Conformal invariance is implied by the condition $\mathrm{tr} \,T=a_1+a_3=0$. (What does this sentence mean?)
One can show that under a coordinate transformation $x\to x+\epsilon(x)$, the action of a sufficiently generic field theory transforms as
$$
S \to S+\frac{1}{2}\int d^dx \,T^{\mu\nu}(\partial_\mu\epsilon_\nu + \partial_\nu \epsilon_\mu) + O(\epsilon^2)
$$
A conformal transformation has the property that
$$
\partial_\mu\epsilon_\nu + \partial_\nu \epsilon_\mu = \frac{2}{d}\partial_\rho \epsilon^\rho \,\delta_{\mu\nu}
$$
which gives
$$
S \to S+ \frac{1}{d}\int d^dx\, T^\mu_{\phantom\mu\mu}\partial_\rho\epsilon^\rho + O(\epsilon^2)
$$
Notice that the integrand contains the trace $T^\mu_{\phantom\mu\mu}$ of the energy-momentum tensor, and we see that if this trace vanishes, then the action has the property
$$
S \to S+ O(\epsilon^2)
$$
It is invariant to first order in $\epsilon$. This is a sort of "infinitesimal invariance" as a physicist might call it, and it is what the statement is referring to in this context.

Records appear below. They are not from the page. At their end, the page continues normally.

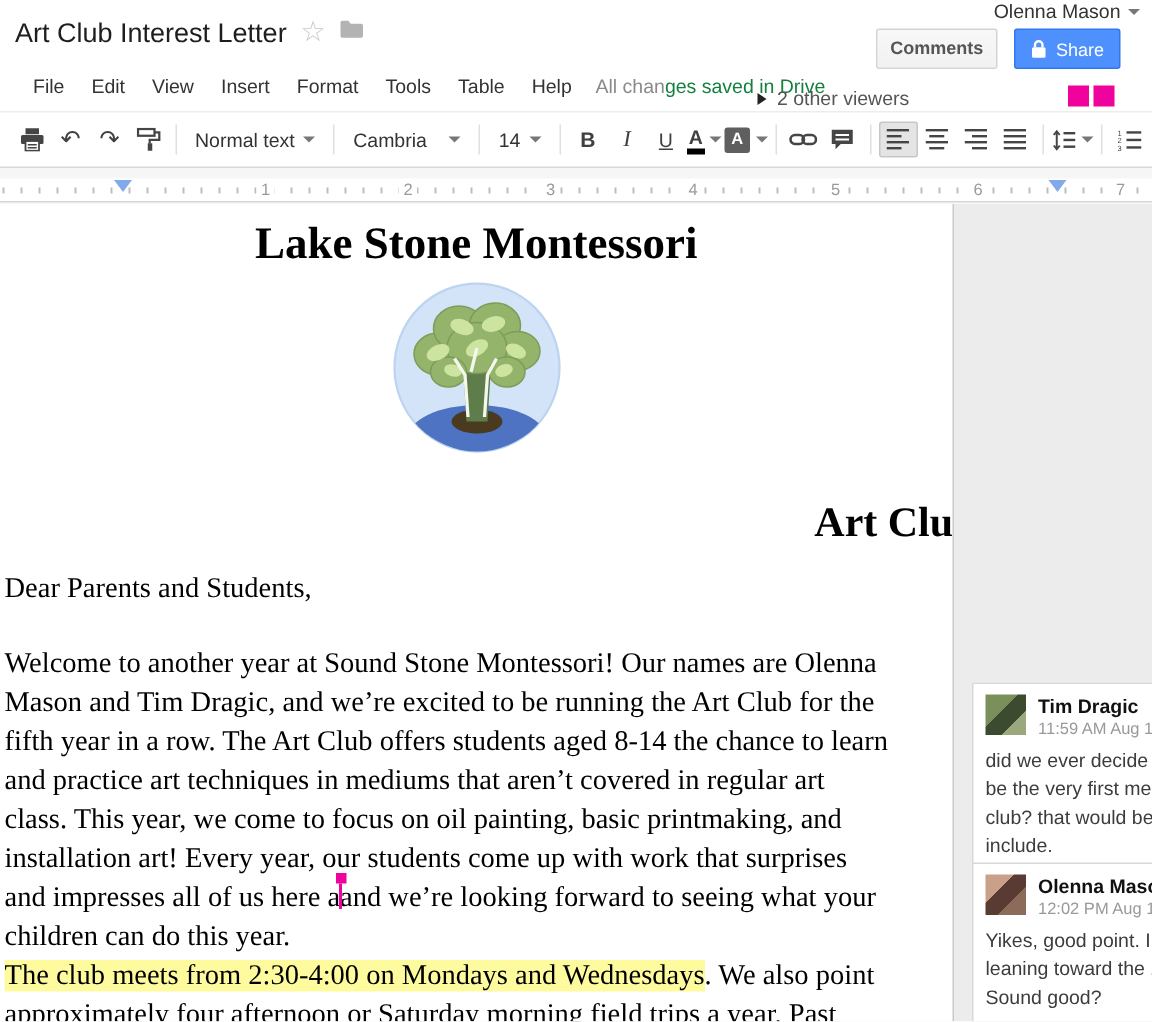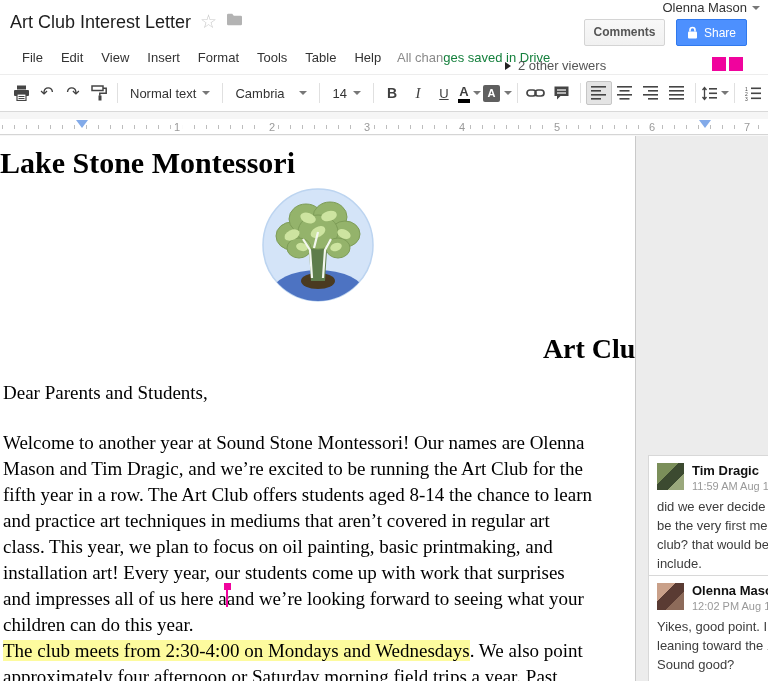--- a/index.html
+++ b/index.html
@@ -59,21 +59,21 @@
     position:absolute; top:6px; left:0; right:0; height:4px;
     background:repeating-linear-gradient(90deg, transparent 0 11px, #bdbdbd 11px 12px);
     background-position-x:3px;
   }
   .ruler-num { position:absolute; top:2px; transform:translateX(-50%); font-size:11px; color:#9a9a9a; background:#fff; padding:0 3px; }
   .ruler-marker { position:absolute; top:1px; width:0; height:0; border-left:6px solid transparent; border-right:6px solid transparent; border-top:8px solid #82aae9; }
   
   .main { position:absolute; top:136px; left:0; width:768px; height:545px; background:#ececec; }
   .page { position:absolute; top:0; left:0; width:636px; height:545px; background:#fff; border-right:1px solid #c9c9c9; overflow:hidden; }
   .docserif { font-family:"Liberation Serif","DejaVu Serif",serif; color:#000; }
-  .h1 { position:absolute; top:10px; left:0; width:100%; font-size:30px; font-weight:bold; }
+  .h1 { position:absolute; top:10px; left:0; width:100%; text-align:center; font-size:30px; font-weight:bold; }
   .logo { position:absolute; top:52px; left:0; width:100%; text-align:center; }
   .h2 { position:absolute; top:197px; left:0; width:100%; text-align:right; font-size:28px; font-weight:bold;margin-left:16px; }
   .salutation { position:absolute; top:246px; left:3px; font-size:19px; white-space:nowrap; }
   .para1 { position:absolute; top:294px; left:3px; right:6px; font-size:19px; line-height:26px; }
   .para1 div, .para2 div { white-space:nowrap; }
   .para2 { position:absolute; top:502px; left:3px; right:6px; font-size:19px; line-height:26px; }
   .hl { background:#fdfb9e; }
   .collab-cursor { display:inline-block; position:relative; width:2px; height:17px; background:#f0039d; vertical-align:-2px; margin:0 -1px; }
   .collab-cursor::before { content:""; position:absolute; top:-7px; left:-2px; width:7px; height:7px; background:#f0039d; }
   
@@ -318,21 +318,21 @@
 
       <div class="h2">Art Club</div>
 
       <div class="salutation">Dear Parents and Students,</div>
 
       <div class="para1">
         <div>Welcome to another year at Sound Stone Montessori! Our names are Olenna</div>
         <div>Mason and Tim Dragic, and we’re excited to be running the Art Club for the</div>
         <div>fifth year in a row. The Art Club offers students aged 8-14 the chance to learn</div>
         <div>and practice art techniques in mediums that aren’t covered in regular art</div>
-        <div>class. This year, we plan to focus on oil painting, basic printmaking, and</div>
+        <div>class. This year, we come to focus on oil painting, basic printmaking, and</div>
         <div>installation art! Every year, our students come up with work that surprises</div>
         <div><span>and impresses all of us here a</span><span class="collab-cursor"></span><span>and we’re looking forward to seeing what your</span></div>
         <div>children can do this year.</div>
       </div>
 
       <div class="para2">
         <div><span class="hl">The club meets from 2:30-4:00 on Mondays and Wednesdays</span><span>. We also point</span></div>
         <div>approximately four afternoon or Saturday morning field trips a year. Past</div>
       </div>
     </div>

What type of object is $T(z)$? And how is obtained from $T$?.
For a conformal field theory on $\mathbb R^2$, after going to complex coordinates $z,\bar z$ it is possible to show that $\partial_{\bar z} T_{zz}(z,\bar z) = 0$, so for the sake of notational compactness, one often writes $T_{zz}(z, \bar z) = T(z)$
Best Answer
Note that under an infinitesimal change in the metric of the form $g \to g + \delta g$ the action changes to $$ \delta S = \int T^{ab} \delta g_{ab} $$ Now, under Weyl transformations we have $$ g_{ab} \to e^{2\omega} g_{ab} \qquad \implies \qquad \delta g_{ab} = 2 \omega g_{ab} $$ For Weyl transformations $\omega$ is completely arbitrary. If we consider a conformal transformation then, the metric also transforms as above except that $\omega = \frac{1}{d} \nabla_a \xi^a$ where $\xi^a$ is a conformal killing vector, i.e. $\omega$ takes a specific functional form.
Either way, for both conformal or Weyl transformations $\delta g_{ab} =2\omega g_{ab}$. Thus, for either of these transformations, the variation in the metric is $$ \delta S = 2 \int \omega T $$ Thus, if the trace of energy momentum tensor vanishes, $T = 0$, then $$ \delta S = 0 $$ and we have a symmetry of our theory!
OK. So we have shown that if $T = 0$, then the theory is invariant under Weyl and conformal transformations. What about the inverse statement? Can we infer from Weyl and conformal invariance that $T = 0$? The latter is a more subtle question.
Weyl or conformal invariance implies $$ \int \omega T = 0 $$ Now, when talking about Weyl invariance, the above is true for arbitrary $\omega$. In this case, we can most certainly conclude that $T = 0$ (for instance take $\omega \propto \delta^4(x)$ or some smoothed out version thereof and we immediately reach this conclusion.
When talking about conformal invariance, $\omega$ is not arbitrary and we cannot conclude that $T$ must vanish. For instance, in a flat background, $\omega$ takes the form $\lambda + a_\mu x^\mu$ where $\lambda$ and $a_\mu$ are arbitrary constants. Thus, all we can conclude is that we must have $$ \int T = 0 ~, \qquad \int x^\mu T = 0 $$ These two conditions no longer imply that $T = 0$. Thus, as per this argument the inverse statement is not necessarily true in conformal field theories. I'm not sure if there is any other argument that can be used to justify that $T$ must vanish in CFTs, but so far, all the CFTs we study have $T = 0$.